┌─ Records for processing

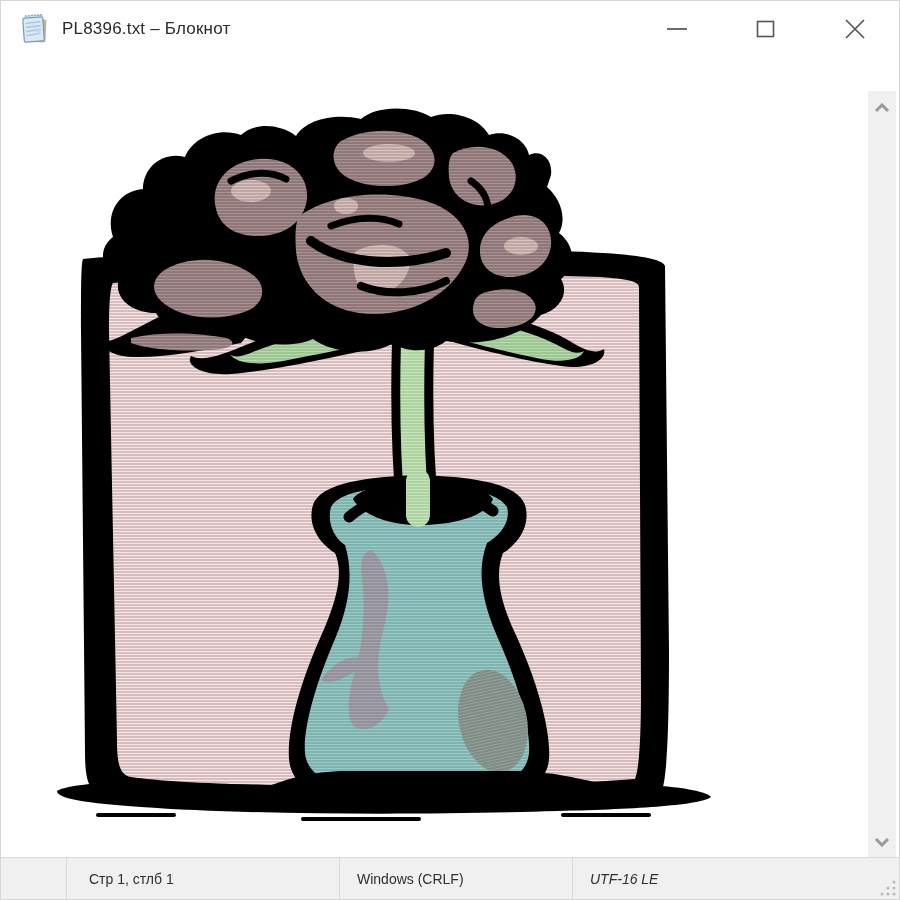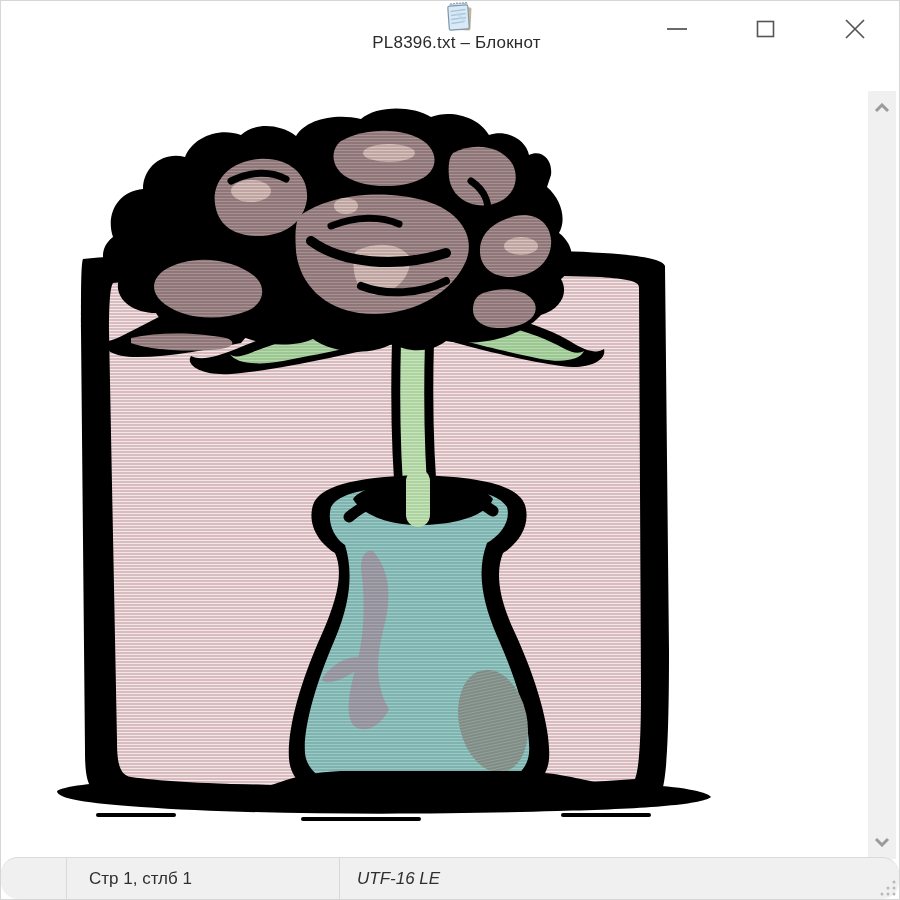--- a/index.html
+++ b/index.html
@@ -9,7 +9,7 @@
     border:1px solid #d6d6d6;
   }
   
-  .titlebar{position:absolute;left:0;top:0;width:100%;height:55px;background:#fff;display:flex;align-items:center;flex-direction:column;}
+  .titlebar{position:absolute;left:0;top:0;width:100%;height:55px;background:#fff;display:flex;align-items:center;}
   .app-icon{margin-left:18px;width:30px;height:32px;flex:0 0 auto;}
   .title-text{margin-left:13px;font-size:17px;color:#2b2b2b;letter-spacing:.2px;}
   .controls{position:absolute;right:0;top:0;height:55px;display:flex;}

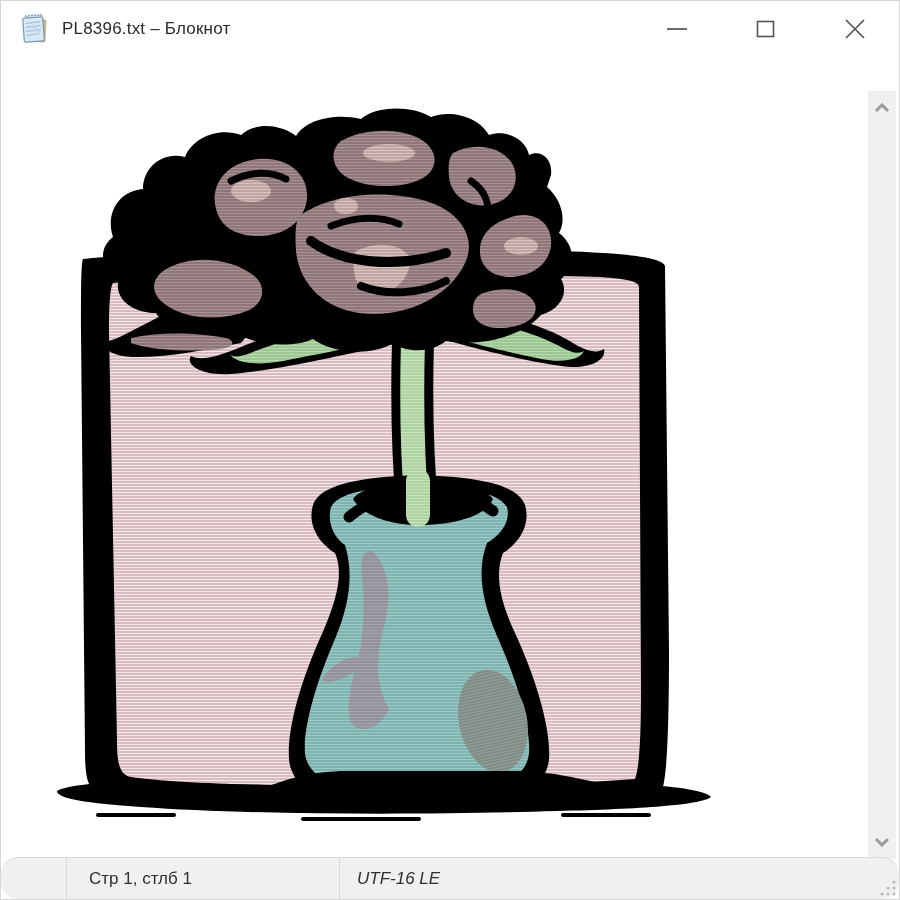--- a/index.html
+++ b/index.html
@@ -27,7 +27,7 @@
   
   .statusbar{
     position:absolute;left:0;bottom:0;width:100%;height:42px;background:#f0f0f0;border-top:1px solid #dadada;
-    display:flex;align-items:stretch;font-size:17px;color:#2f2f2f;box-sizing:border-box;border-radius:17px;
+    display:flex;align-items:stretch;font-size:14px;color:#2f2f2f;box-sizing:border-box;
   }
   .status-cell{display:flex;align-items:center;border-right:1px solid #d9d9d9;box-sizing:border-box;}
   .cell-pad{width:66px;}

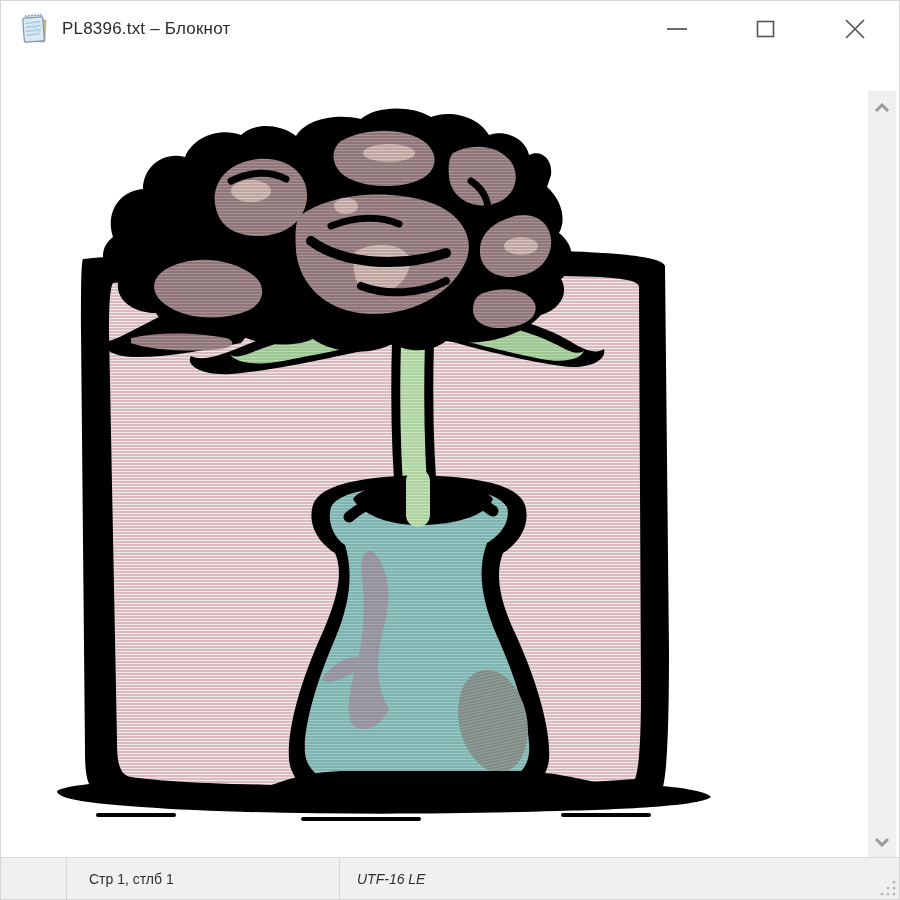--- a/index.html
+++ b/index.html
@@ -217,6 +217,7 @@
   <div class="statusbar">
     <div class="status-cell cell-pad"></div>
     <div class="status-cell cell-cursor">Стр 1, стлб 1</div>
+    <div class="status-cell cell-eol">Windows (CRLF)</div>
     <div class="status-cell cell-enc">UTF-16 LE</div>
     <svg class="grip" width="18" height="18" viewBox="0 0 18 18">
       <circle cx="15" cy="3" r="1.5" fill="#b9b9b9"></circle>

└─

• Work required: With the pictures set aside, copy each line above as written.

• Response:
--- a/index.html
+++ b/index.html
@@ -9,7 +9,7 @@
     border:1px solid #d6d6d6;
   }
   
-  .titlebar{position:absolute;left:0;top:0;width:100%;height:55px;background:#fff;display:flex;align-items:center;flex-direction:column;}
+  .titlebar{position:absolute;left:0;top:0;width:100%;height:55px;background:#fff;display:flex;align-items:center;}
   .app-icon{margin-left:18px;width:30px;height:32px;flex:0 0 auto;}
   .title-text{margin-left:13px;font-size:17px;color:#2b2b2b;letter-spacing:.2px;}
   .controls{position:absolute;right:0;top:0;height:55px;display:flex;}

--- a/index.html
+++ b/index.html
@@ -27,7 +27,7 @@
   
   .statusbar{
     position:absolute;left:0;bottom:0;width:100%;height:42px;background:#f0f0f0;border-top:1px solid #dadada;
-    display:flex;align-items:stretch;font-size:17px;color:#2f2f2f;box-sizing:border-box;border-radius:17px;
+    display:flex;align-items:stretch;font-size:14px;color:#2f2f2f;box-sizing:border-box;
   }
   .status-cell{display:flex;align-items:center;border-right:1px solid #d9d9d9;box-sizing:border-box;}
   .cell-pad{width:66px;}

--- a/index.html
+++ b/index.html
@@ -217,6 +217,7 @@
   <div class="statusbar">
     <div class="status-cell cell-pad"></div>
     <div class="status-cell cell-cursor">Стр 1, стлб 1</div>
+    <div class="status-cell cell-eol">Windows (CRLF)</div>
     <div class="status-cell cell-enc">UTF-16 LE</div>
     <svg class="grip" width="18" height="18" viewBox="0 0 18 18">
       <circle cx="15" cy="3" r="1.5" fill="#b9b9b9"></circle>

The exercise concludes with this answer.